PROBLEM: An exact copy of the data below is needed; please leave out any pictures.

Data extracted from a collection:
....
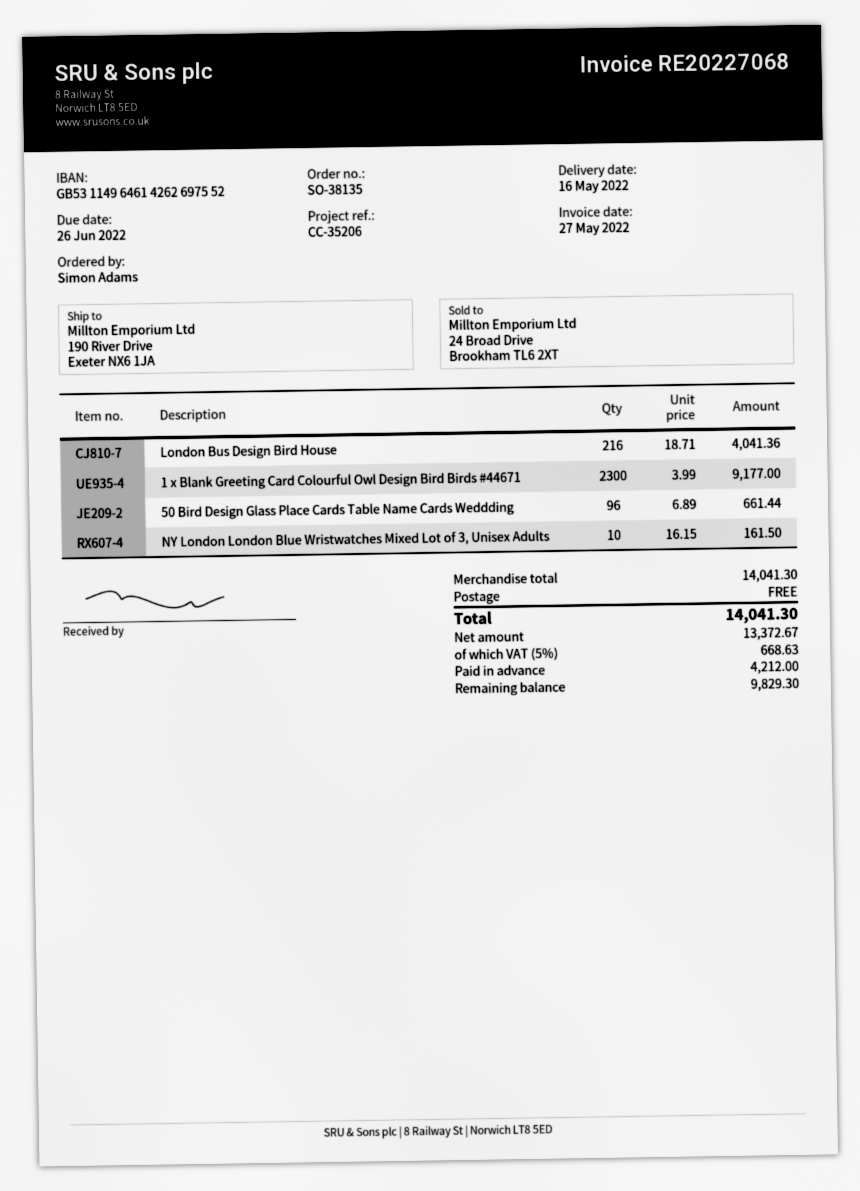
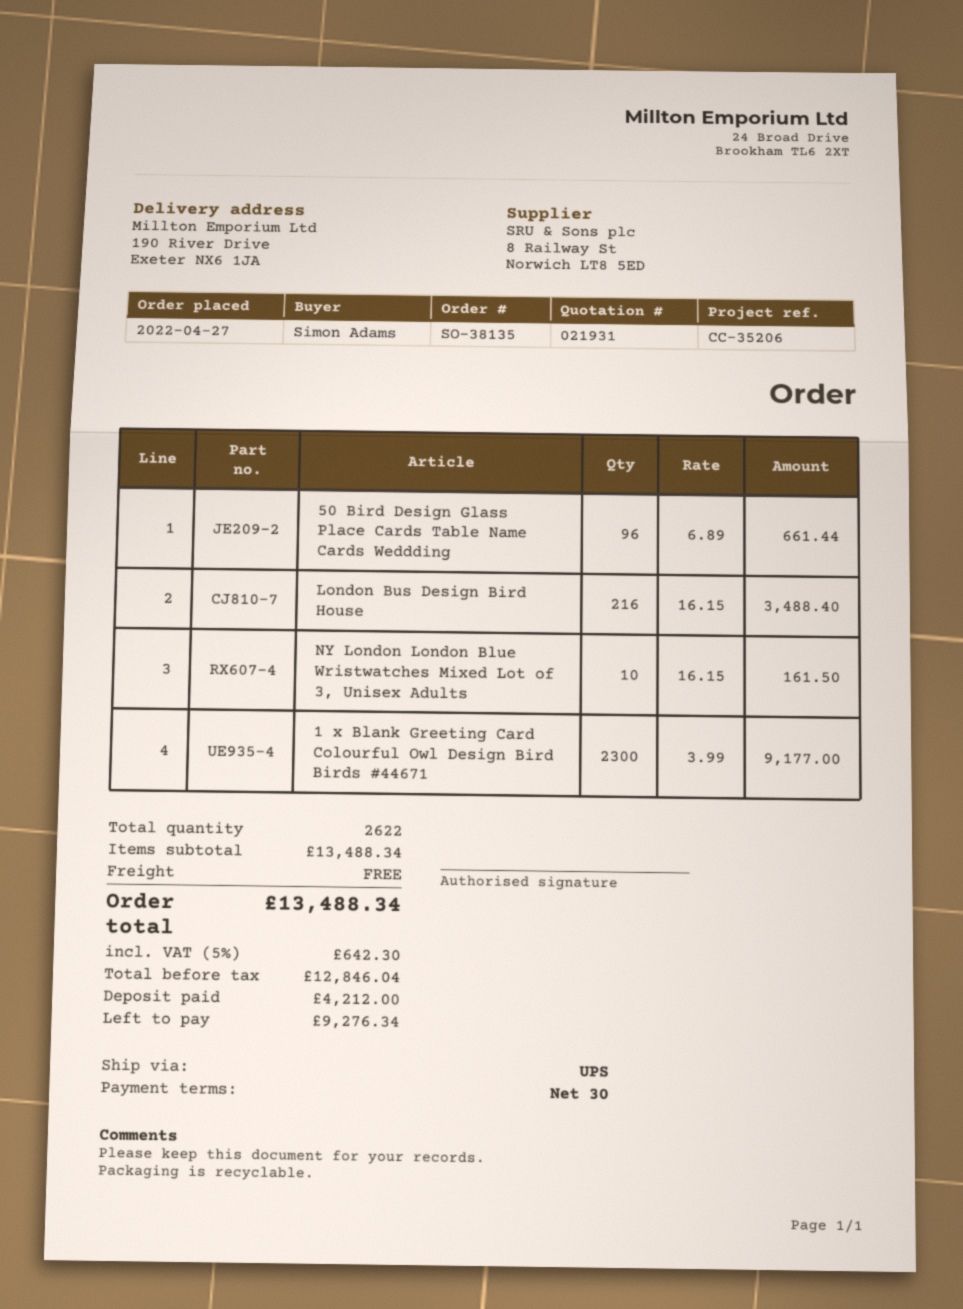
London Bus Design Bird House: 216 x 18.71 = 4041.36 -> 216 x 16.15 = 3488.40
subtotal: 14041.30 -> 13488.34
net: 13372.67 -> 12846.04
tax: 5% = 668.63 -> 5% = 642.30
total: 14041.30 -> 13488.34
balance: 9829.30 -> 9276.34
....
OUTPUT FOR THIS TASK:
London Bus Design Bird House: 216 x 18.71 = 4041.36 -> 216 x 16.15 = 3488.40
subtotal: 14041.30 -> 13488.34
net: 13372.67 -> 12846.04
tax: 5% = 668.63 -> 5% = 642.30
total: 14041.30 -> 13488.34
balance: 9829.30 -> 9276.34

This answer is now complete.